Bittersweet Ballet Recitals

A girl on stage in a ballet costume.

Bittersweet Ballet Recitals

My six-year-old daughter just wrapped up her second season of ballet lessons. The company holds an annual recital each spring. I have to admit, attending the recital is a bit bitter sweet for us. We love being there and supporting our little girl, but watching ballet dances isn’t exactly blind-friendly. But here’s what we do to try to get the most out of the recital.

For starters, the instructor reserves the front row for us and puts our daughter in line on that side so she is closer for us to see. This does nothing for Jesse who really doesn’t have much vision, but for me it allows me to kind of make out where she is. I’ve used either binoculars or a magnifier app on my phone to view the dance. I’ll admit that I feel a bit conspicuous watching with something like this, especially when I’m already sitting on the front row. I also have a little bit of a blindness philosophical battle going on inside, as some of my blindness training promotes “blending in” or not taking special privileges like front-row seating just because I am blind. But I’ve decided that if it helps and allows me to get more out of the situation, especially since this involves my child, I’m going to take advantage of it and not worry about what others think or say, whether it’s sighted people thinking I’m weird or blind people judging me.

I still don’t get a great visual of what is going on, but it’s something. I then describe what I’m seeing to Jesse, which engages him a bit more as well. This isn’t a strategy we use all the time though. For example, if we are attending a play or movie and there is an audio descriptive service or guide, we’ll use that instead as it would be more useful. But for a children’s dance recital, it works pretty well.

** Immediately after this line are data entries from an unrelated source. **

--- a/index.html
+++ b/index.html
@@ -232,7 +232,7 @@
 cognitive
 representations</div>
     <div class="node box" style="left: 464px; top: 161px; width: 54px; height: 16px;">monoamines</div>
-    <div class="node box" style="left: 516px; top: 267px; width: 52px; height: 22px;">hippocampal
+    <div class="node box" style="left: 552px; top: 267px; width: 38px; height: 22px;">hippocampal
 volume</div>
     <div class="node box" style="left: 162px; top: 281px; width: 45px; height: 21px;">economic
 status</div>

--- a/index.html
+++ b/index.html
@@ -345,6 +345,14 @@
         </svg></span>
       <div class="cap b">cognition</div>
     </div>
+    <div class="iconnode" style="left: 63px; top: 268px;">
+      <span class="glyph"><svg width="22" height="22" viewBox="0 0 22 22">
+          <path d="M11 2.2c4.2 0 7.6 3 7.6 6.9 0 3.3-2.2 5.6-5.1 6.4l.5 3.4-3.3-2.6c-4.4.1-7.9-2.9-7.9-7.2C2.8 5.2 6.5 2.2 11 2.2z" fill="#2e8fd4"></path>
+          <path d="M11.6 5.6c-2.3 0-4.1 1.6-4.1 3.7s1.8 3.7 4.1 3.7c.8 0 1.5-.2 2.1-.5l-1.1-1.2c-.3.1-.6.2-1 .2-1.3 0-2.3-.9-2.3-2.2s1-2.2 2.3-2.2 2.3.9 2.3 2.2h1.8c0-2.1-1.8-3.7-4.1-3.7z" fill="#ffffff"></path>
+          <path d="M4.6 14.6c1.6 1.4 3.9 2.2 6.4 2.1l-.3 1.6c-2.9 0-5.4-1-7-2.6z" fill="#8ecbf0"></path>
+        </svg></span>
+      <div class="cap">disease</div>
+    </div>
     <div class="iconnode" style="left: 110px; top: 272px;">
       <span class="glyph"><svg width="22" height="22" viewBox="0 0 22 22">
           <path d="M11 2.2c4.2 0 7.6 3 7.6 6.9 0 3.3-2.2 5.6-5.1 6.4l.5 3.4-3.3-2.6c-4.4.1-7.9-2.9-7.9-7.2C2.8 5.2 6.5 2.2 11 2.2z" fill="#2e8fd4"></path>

Sometime either prior to or after the recital, we have our daughter do a solo performance for us at home and show us her favorite moves or parts of her dance. She then describes what she is doing or will pose for us to feel how she is standing so we can learn some of the moves. She loves the attention and teaching moments. It also gives us a bit more insight into what she is learning and how well she is doing.

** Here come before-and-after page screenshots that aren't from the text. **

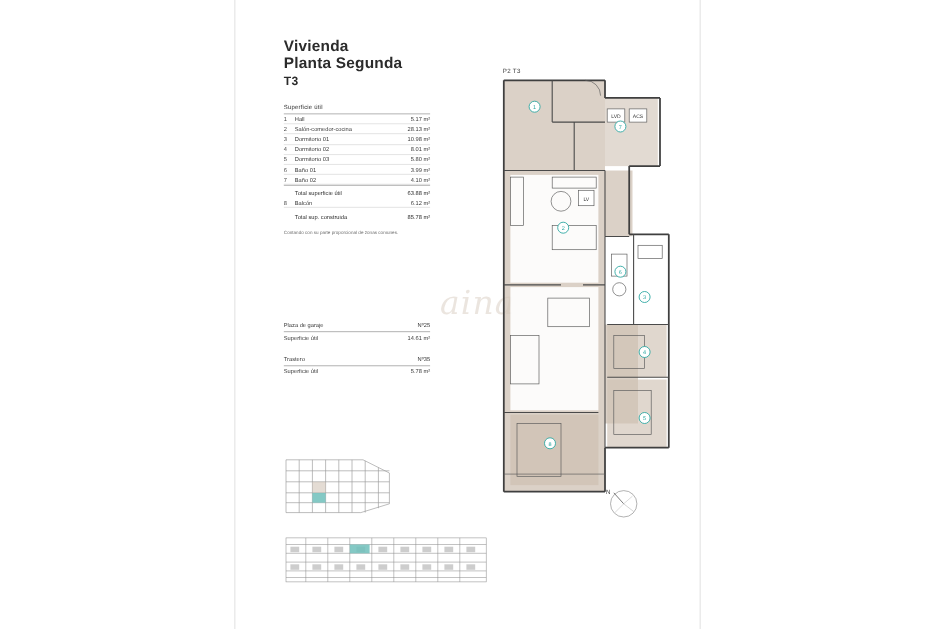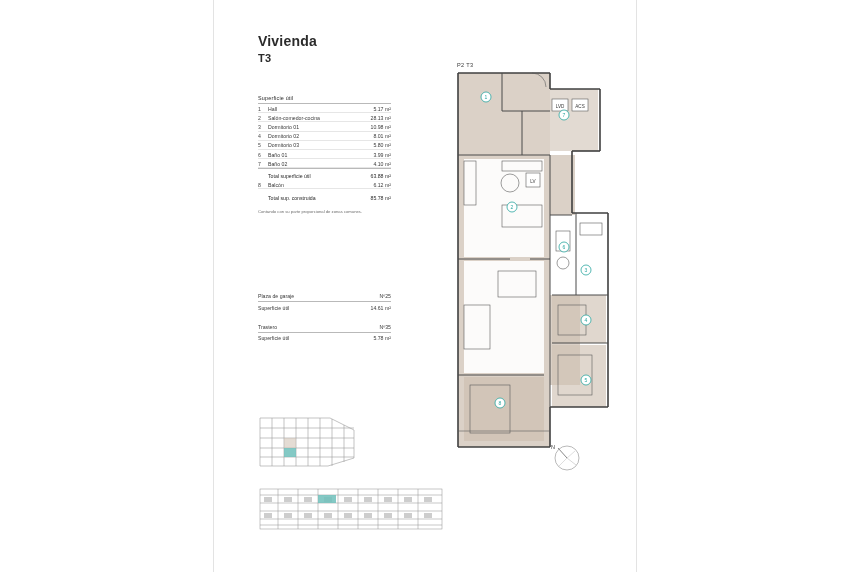--- a/index.html
+++ b/index.html
@@ -193,6 +193,7 @@
 
   <div class="title-block">
     <div class="title-line">Vivienda</div>
+    <div class="title-line">Planta Segunda</div>
     <div class="title-line small">T3</div>
   </div>
 

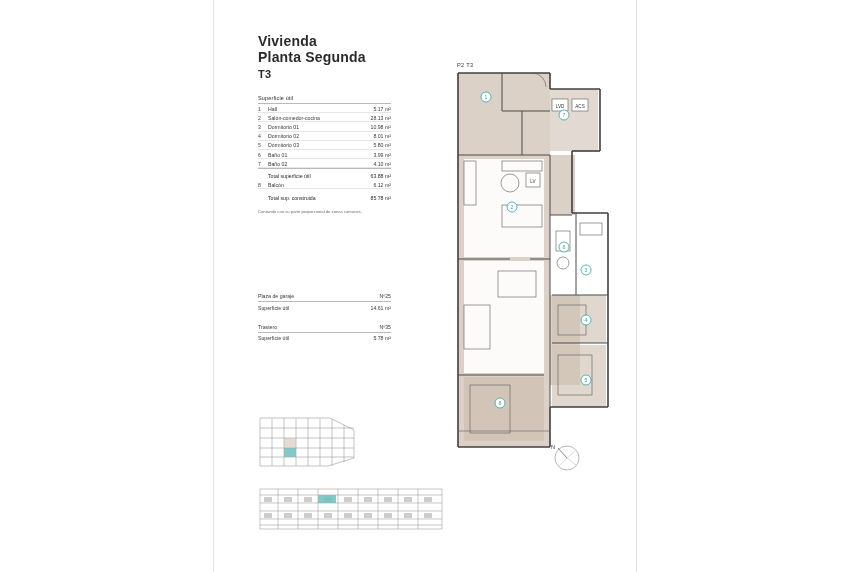--- a/index.html
+++ b/index.html
@@ -340,6 +340,7 @@
     </svg>
   </div>
 
+  <div class="watermark">aina</div>
 
   <div class="plan-label">P2 T3</div>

I think about all the things we’ll watch our children participate in the future: sports games, recitals, plays, etc. It’s always going to be a little bittersweet not being able to see them make that great shot, give that funny expression when they make a mistake, or perform that solo. Right now our children are young, and while they know we are blind, I don’t think they quite get that this means that we can’t see them when they are performing, but hopefully our presence, cheers, and support will make up for what we may not see. And who knows. When I die, maybe I’ll be able to review a heavenly video of my life and see these highlights in all their visual glory and technicolor while enjoying a jumbo bucket of calorie-free buttered popcorn.